• Dataset entries:

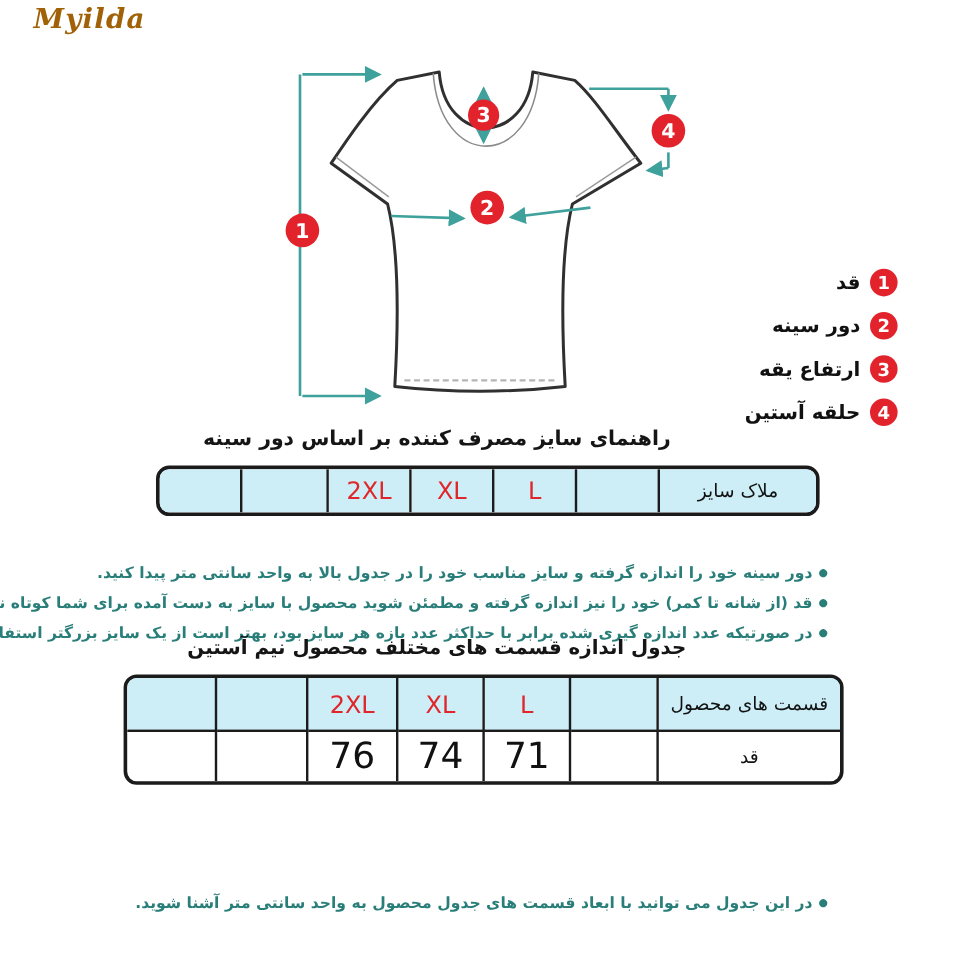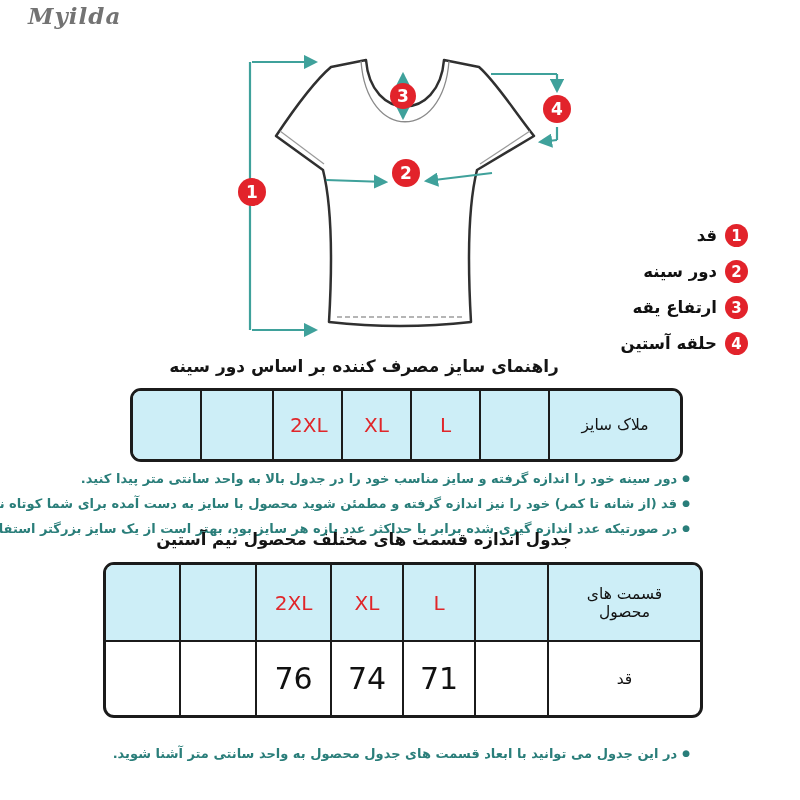--- a/index.html
+++ b/index.html
@@ -5,21 +5,21 @@
   html,body{margin:0;padding:0}
   body{
     width:800px;height:800px;position:relative;background:#ffffff;
     font-family:"DejaVu Sans",sans-serif;overflow:hidden;color:#151515;
   }
   .abs{position:absolute}
 
   .logo{
     left:28px;top:2px;
     font-family:"DejaVu Serif",serif;font-style:italic;font-weight:bold;
-    font-size:23px;color:#737373;letter-spacing:1px;
+    font-size:23px;color:#a16207;letter-spacing:1px;
   }
 
   .diagram{left:220px;top:30px;width:380px;height:320px}
 
   .legend{right:52px;top:224px;display:flex;flex-direction:column;gap:13px}
   .legend-row{display:flex;align-items:center;gap:8px;direction:rtl}
   .legend-num{
     width:23px;height:23px;border-radius:50%;background:#e2232b;color:#fff;
     font-weight:bold;font-size:15px;display:flex;align-items:center;justify-content:center;
     flex:0 0 23px;
@@ -27,21 +27,21 @@
   .legend-label{font-size:16.5px;font-weight:bold;color:#111;white-space:nowrap}
 
   .title{left:0;width:728px;text-align:center;font-weight:bold;color:#151515;direction:rtl}
   #title1{top:356px;font-size:17px}
   #title2{top:530px;font-size:16.5px}
 
   .tbl-wrap{border:3px solid #1b1b1b;border-radius:11px;overflow:hidden;background:#fff}
   #table1{left:130px;top:388px;width:547px}
   #table2{left:103px;top:562px;width:594px}
   table{border-collapse:collapse;width:100%;table-layout:fixed}
-  td{border:2px solid #1b1b1b;text-align:center;vertical-align:middle;padding:16px;overflow:hidden}
+  td{border:2px solid #1b1b1b;text-align:center;vertical-align:middle;padding:0;overflow:hidden}
   tr:first-child td{border-top:none}
   td:first-child{border-left:none}
   td:last-child{border-right:none}
   tr:last-child td{border-bottom:none}
   tr.hdr td{background:#cdeef7}
   #table1 td{height:36px}
   #table2 tr.hdr td{height:43px}
   #table2 tr.datarow td{height:41px}
   .c-size{color:#e0262a;font-size:20px;font-weight:500}
   .c-num{font-size:30px;font-weight:500;color:#111;line-height:1}

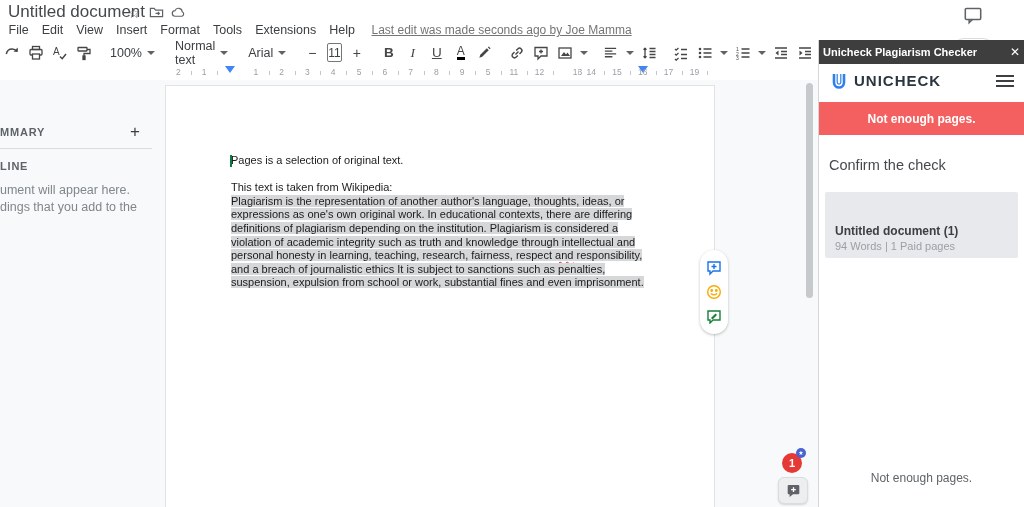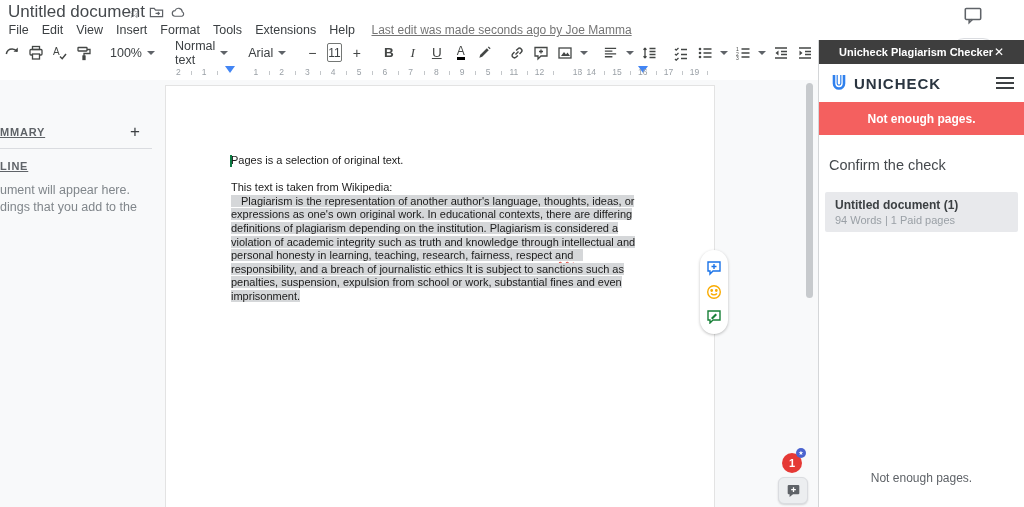--- a/index.html
+++ b/index.html
@@ -37,54 +37,54 @@
 
   
   .ruler { position:absolute; left:0; top:65px; width:818px; height:15px; background:#fff; z-index:3; }
   .ruler-num { position:absolute; top:2px; font-size:8.5px; color:#9aa0a6; transform:translateX(-50%); }
   .ruler-tick { position:absolute; top:6px; width:1px; height:4px; background:#c4c7ca; }
   .ruler-marker { position:absolute; top:1px; width:0; height:0; border-left:5px solid transparent; border-right:5px solid transparent; border-top:7px solid #4285f4; transform:translateX(-50%); cursor:pointer; }
 
   
   .canvas { position:absolute; left:0; top:80px; width:818px; height:427px; background:#f8f9fa; }
   .outline-frag { position:absolute; left:0; top:0; width:158px; }
-  .ol-label { position:absolute; left:0; font-size:11px; font-weight:bold; letter-spacing:0.8px; color:#5f6368;text-decoration:underline; }
+  .ol-label { position:absolute; left:0; font-size:11px; font-weight:bold; letter-spacing:0.8px; color:#5f6368; }
   .ol-plus { position:absolute; left:130px; top:42px; font-size:17px; color:#3c4043; cursor:pointer; }
   .ol-div { position:absolute; left:0; top:68px; width:152px; height:1px; background:#dadce0; }
   .ol-hint { position:absolute; left:0; top:102px; font-size:12.5px; color:#80868b; line-height:17px; }
 
   .page { position:absolute; left:165px; top:5px; width:550px; height:430px; background:#fff; border:1px solid #e3e3e3; }
   .doc-text { position:absolute; left:65px; top:68px; width:419px; font-size:11px; line-height:13.6px; color:#1b1b1b; }
   .doc-p { margin-bottom:13.6px; position:relative; }
   .doc-caret { position:absolute; left:-1px; top:1px; width:2px; height:12px; background:#0d7a43; }
-  .hl { background:#d5d7d9;padding-left:10px; }
+  .hl { background:#d5d7d9; }
   .sq { background:#d5d7d9; text-decoration:underline wavy #d93025 1px; text-underline-offset:2px; }
 
   .fab-pill { position:absolute; left:700px; top:170px; width:28px; height:84px; background:#fff; border-radius:14px; box-shadow:0 1px 3px rgba(0,0,0,.25); display:flex; flex-direction:column; align-items:center; justify-content:space-around; padding:6px 0; }
   .fab-pill span { width:16px; height:16px; cursor:pointer; }
 
   .scroll-thumb { position:absolute; left:806px; top:3px; width:7px; height:215px; background:#c7cacd; border-radius:4px; cursor:pointer; }
 
   .notif-badge { position:absolute; left:782px; top:373px; width:20px; height:20px; background:#e53935; border-radius:50%; color:#fff; font-size:11px; font-weight:bold; display:flex; align-items:center; justify-content:center; cursor:pointer; }
   .notif-star { position:absolute; left:796px; top:368px; width:10px; height:10px; background:#4a63cf; border-radius:50%; color:#fff; font-size:6px; line-height:10px; text-align:center; }
   .help-btn { position:absolute; left:778px; top:397px; width:30px; height:27px; background:#eceef0; border:1px solid #dadce0; border-radius:6px; display:flex; align-items:center; justify-content:center; cursor:pointer; box-shadow:0 1px 2px rgba(0,0,0,.15); }
 
   
   .panel { position:absolute; left:818px; top:40px; width:206px; height:467px; background:#fff; border-left:1px solid #d4d6d8; z-index:6; }
-  .panel-titlebar { position:relative; height:24px; background:#3e3e3e; color:#fff; display:flex; align-items:center; padding:0 20px; }
+  .panel-titlebar { position:relative; height:24px; background:#3e3e3e; color:#fff; display:flex; align-items:center; padding:0 4px; }
   .panel-titlebar .t { font-size:11px; font-weight:bold; }
   .panel-close { margin-left:auto; font-size:12px; cursor:pointer; color:#fff; }
-  .brand-row { position:relative; height:38px; display:flex; align-items:center; padding:0 10px; }
+  .brand-row { position:relative; height:38px; display:flex; align-items:flex-start; padding:8px 10px; }
   .brand-name { font-size:15px; font-weight:bold; letter-spacing:1px; color:#2a3540; margin-left:5px; }
   .hamburger { margin-left:auto; width:18px; cursor:pointer; }
   .hamburger div { height:2px; background:#3c4043; margin:3px 0; }
   .alert-banner { height:33px; background:#f4605f; color:#fff; font-size:12px; font-weight:bold; display:flex; align-items:center; justify-content:center; }
   .confirm-h { margin:22px 0 0 10px; font-size:14.5px; color:#45494d; }
   .doc-card { margin:19px 6px 0 6px; background:#e8e9ec; border-radius:2px; padding:6px 10px; cursor:pointer; }
-  .doc-card .dc-t { font-size:12px; font-weight:bold; color:#3c4043; }
+  .doc-card .dc-t { font-size:12px; font-weight:bold; color:#3c4043;margin-top:26px; }
   .doc-card .dc-m { font-size:11px; color:#9aa0a6; margin-top:2px; }
   .panel-footer { position:absolute; left:0; bottom:0; width:100%; padding-bottom:9px; }
   .footer-note { text-align:center; font-size:12px; color:#5f6368; margin-bottom:13px; }
   .order-btn { display:block; margin:0 auto; width:192px; height:29px; background:#4a90f2; border:none; border-radius:4px; color:#fff; font-size:13px; font-weight:bold; cursor:pointer; }
 </style>
 </head>
 <body>
 
 <div id="app">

• ASSIGNMENT:
The required answer is the exact run of lines above starting at the line with "width:16px; height:16px; cursor:pointer;" and ending at the line with "align-items:center; padding:0 4px;", with both ends present.

• RESPONSE TO THIS EXERCISE:
   .fab-pill span { width:16px; height:16px; cursor:pointer; }
 
   .scroll-thumb { position:absolute; left:806px; top:3px; width:7px; height:215px; background:#c7cacd; border-radius:4px; cursor:pointer; }
 
   .notif-badge { position:absolute; left:782px; top:373px; width:20px; height:20px; background:#e53935; border-radius:50%; color:#fff; font-size:11px; font-weight:bold; display:flex; align-items:center; justify-content:center; cursor:pointer; }
   .notif-star { position:absolute; left:796px; top:368px; width:10px; height:10px; background:#4a63cf; border-radius:50%; color:#fff; font-size:6px; line-height:10px; text-align:center; }
   .help-btn { position:absolute; left:778px; top:397px; width:30px; height:27px; background:#eceef0; border:1px solid #dadce0; border-radius:6px; display:flex; align-items:center; justify-content:center; cursor:pointer; box-shadow:0 1px 2px rgba(0,0,0,.15); }
 
   
   .panel { position:absolute; left:818px; top:40px; width:206px; height:467px; background:#fff; border-left:1px solid #d4d6d8; z-index:6; }
-  .panel-titlebar { position:relative; height:24px; background:#3e3e3e; color:#fff; display:flex; align-items:center; padding:0 20px; }
+  .panel-titlebar { position:relative; height:24px; background:#3e3e3e; color:#fff; display:flex; align-items:center; padding:0 4px; }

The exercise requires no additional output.